### Stored records
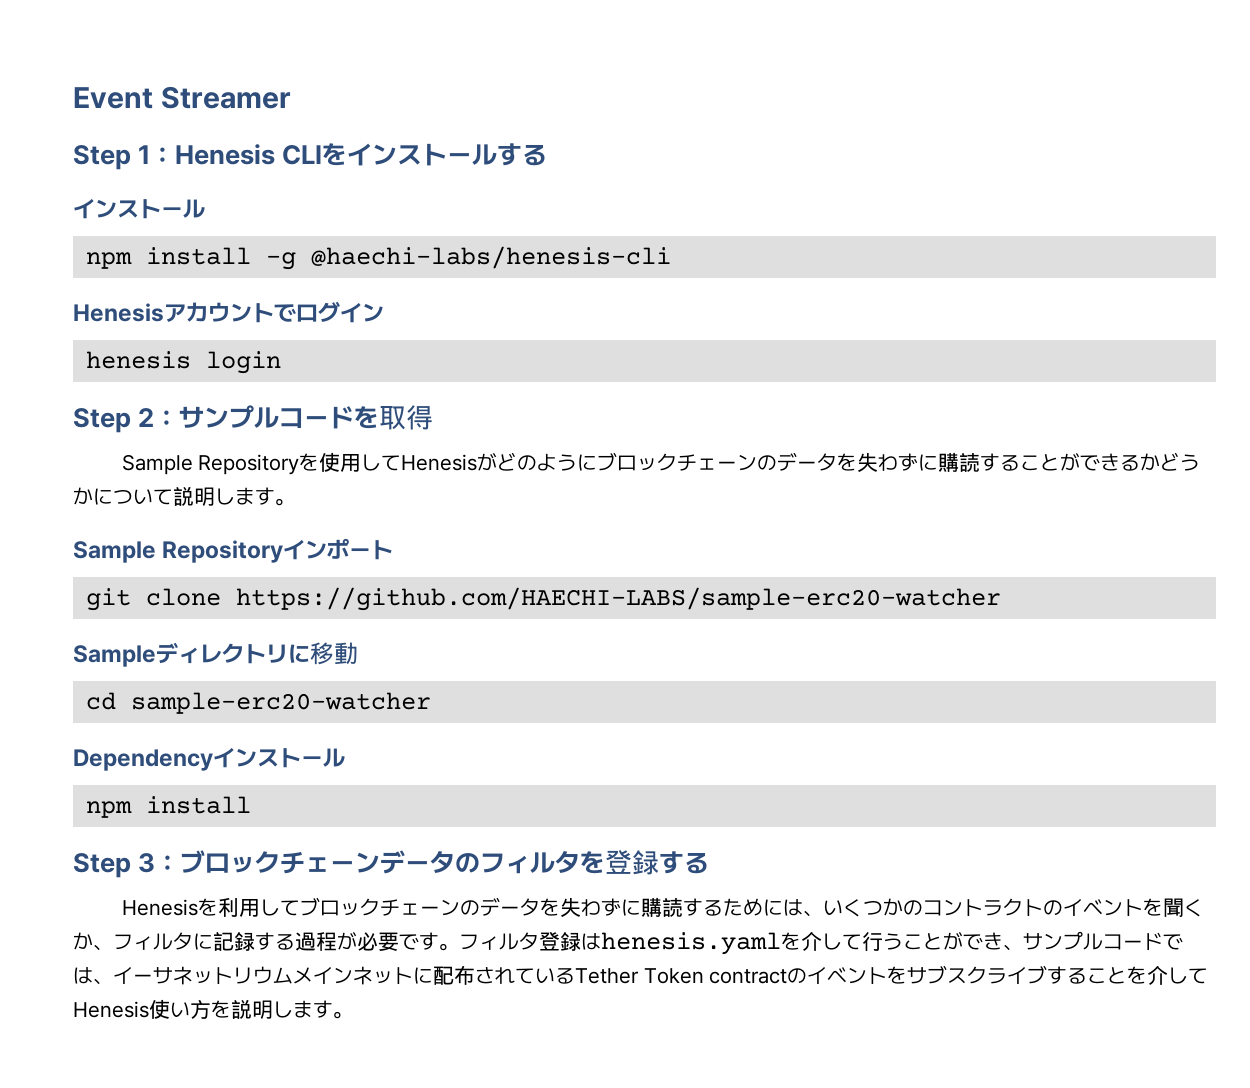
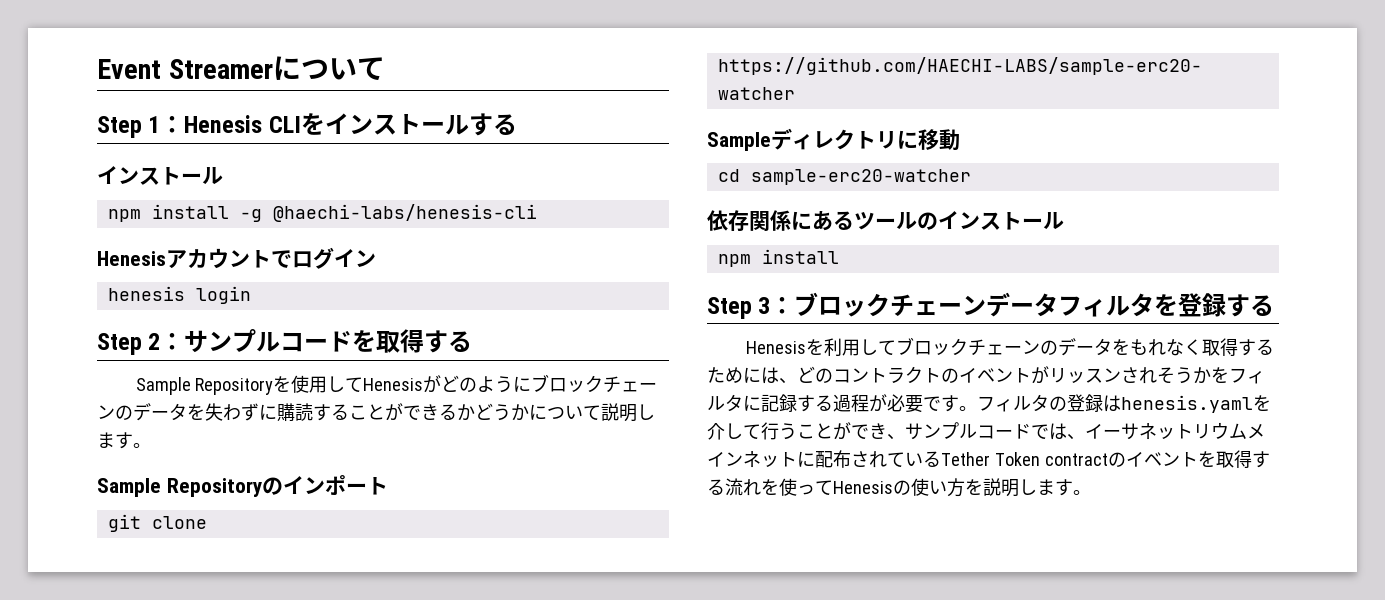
- Event Streamer
+ Event Streamerについて
- Step 2：サンプルコードを取得
+ Step 2：サンプルコードを取得する
- Sample Repositoryインポート
+ Sample Repositoryのインポート
- Dependencyインストール
+ 依存関係にあるツールのインストール
- Step 3：ブロックチェーンデータのフィルタを登録する
+ Step 3：ブロックチェーンデータフィルタを登録する
- Henesisを利用してブロックチェーンのデータを失わずに購読するためには、いくつかのコントラクトのイベントを聞くか、フィルタに記録する過程が必要です。
+ Henesisを利用してブロックチェーンのデータをもれなく取得するためには、どのコントラクトのイベントがリッスンされそうかをフィルタに記録する過程が必要です。
- フィルタ登録はhenesis.yamlを介して行うことができ、サンプルコードでは、イーサネットリウムメインネットに配布されているTether Token contractのイベントをサブスクライブすることを介してHenesis使い方を説明します。
+ フィルタの登録はhenesis.yamlを介して行うことができ、サンプルコードでは、イーサネットリウムメインネットに配布されているTether Token contractのイベントを取得する流れを使ってHenesisの使い方を説明します。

### YOUR INSTRUCTIONS
Copy every line in the entries above that has the string "サンプルコードでは" in it.

### COMPLETED TASK
- フィルタ登録はhenesis.yamlを介して行うことができ、サンプルコードでは、イーサネットリウムメインネットに配布されているTether Token contractのイベントをサブスクライブすることを介してHenesis使い方を説明します。
+ フィルタの登録はhenesis.yamlを介して行うことができ、サンプルコードでは、イーサネットリウムメインネットに配布されているTether Token contractのイベントを取得する流れを使ってHenesisの使い方を説明します。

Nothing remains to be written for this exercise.